Each line of data below is to be returned exactly, leaving out any picture.

Top of Exercise data

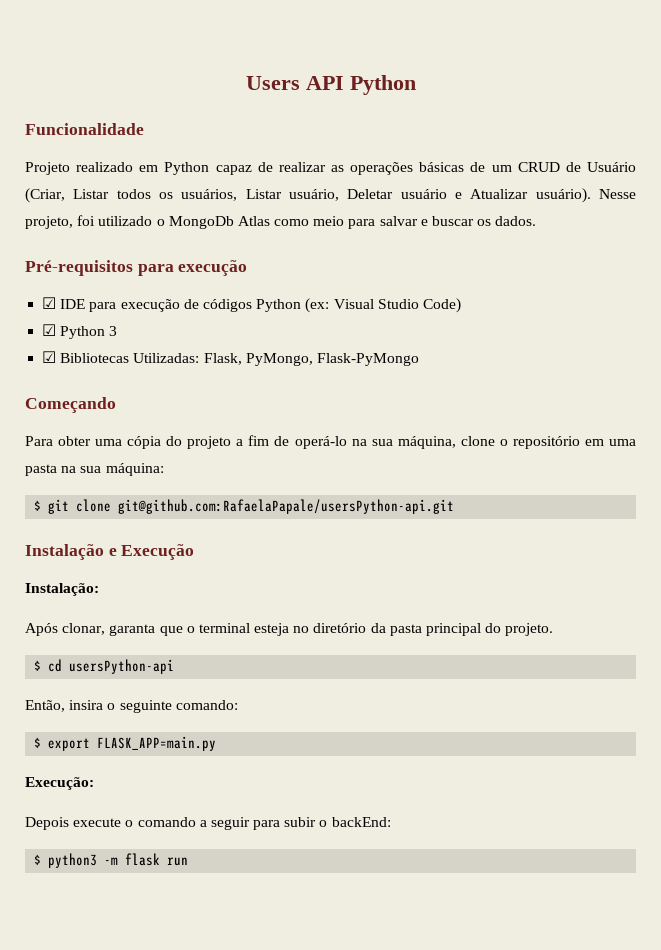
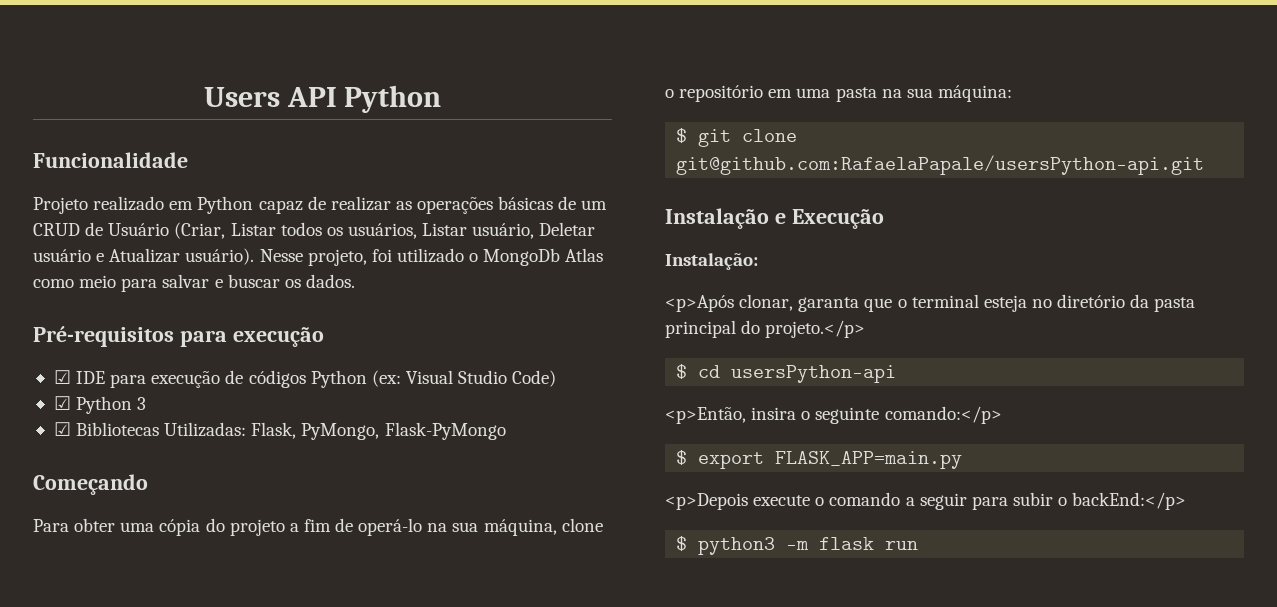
[25,623,58,636] Após -> [665,295,734,312] <p>Após
[505,623,554,636] projeto. -> [765,320,866,338] projeto.</p>
[25,700,65,712] Então, -> [665,407,746,424] <p>Então,
[175,700,238,710] comando: -> [884,406,1002,424] comando:</p>
[25,777,94,790] [25,817,69,830] Execução: // Depois -> [665,493,748,510] <p>Depois
[331,817,391,827] backEnd: -> [1072,492,1187,510] backEnd:</p>

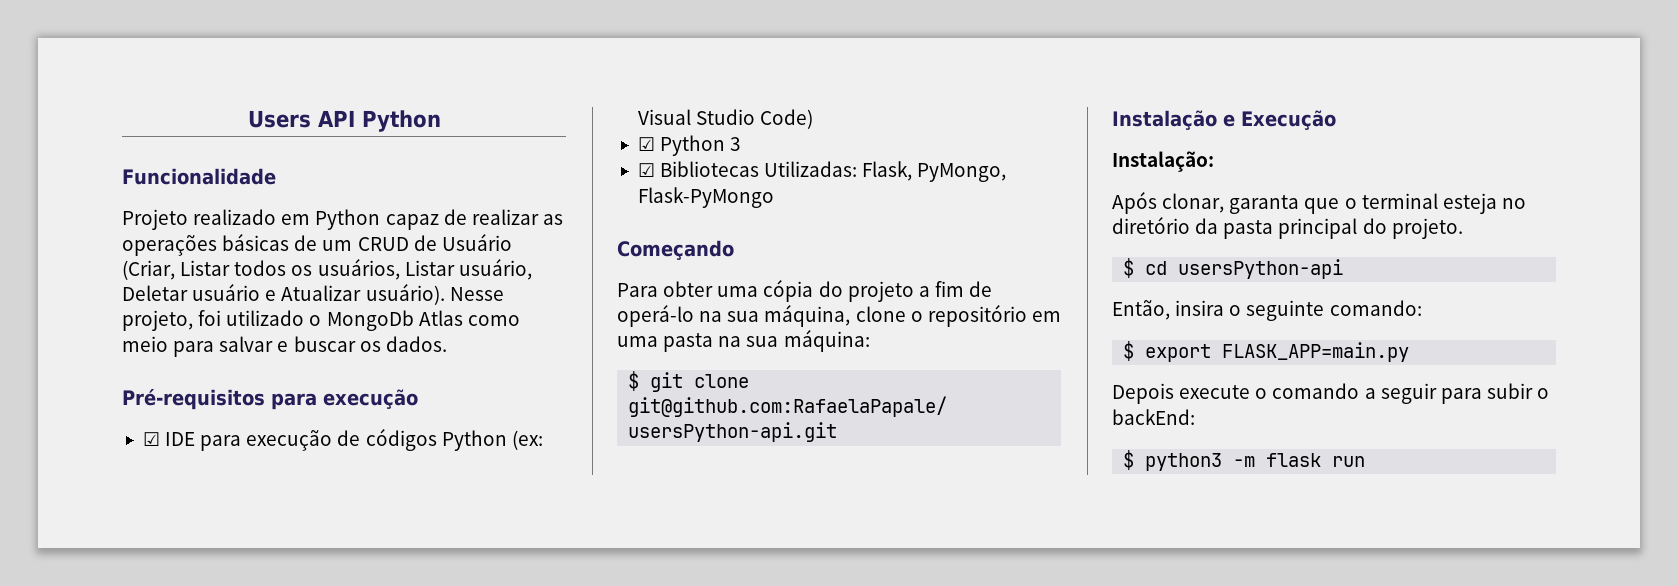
[665,295,734,312] <p>Após -> [1112,192,1157,214] Após
[765,320,866,338] projeto.</p> -> [1391,218,1463,239] projeto.
[665,407,746,424] <p>Então, -> [1112,300,1170,320] Então,
[884,406,1002,424] comando:</p> -> [1329,300,1422,316] comando:
[665,493,748,510] <p>Depois -> [1112,383,1174,404] Depois
[1072,492,1187,510] backEnd:</p> -> [1112,409,1195,425] backEnd:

Bottom of Exercise data

Output for this exercise:
[25,623,58,636] Após -> [665,295,734,312] <p>Após
[505,623,554,636] projeto. -> [765,320,866,338] projeto.</p>
[25,700,65,712] Então, -> [665,407,746,424] <p>Então,
[175,700,238,710] comando: -> [884,406,1002,424] comando:</p>
[25,777,94,790] [25,817,69,830] Execução: // Depois -> [665,493,748,510] <p>Depois
[331,817,391,827] backEnd: -> [1072,492,1187,510] backEnd:</p>

[665,295,734,312] <p>Após -> [1112,192,1157,214] Após
[765,320,866,338] projeto.</p> -> [1391,218,1463,239] projeto.
[665,407,746,424] <p>Então, -> [1112,300,1170,320] Então,
[884,406,1002,424] comando:</p> -> [1329,300,1422,316] comando:
[665,493,748,510] <p>Depois -> [1112,383,1174,404] Depois
[1072,492,1187,510] backEnd:</p> -> [1112,409,1195,425] backEnd:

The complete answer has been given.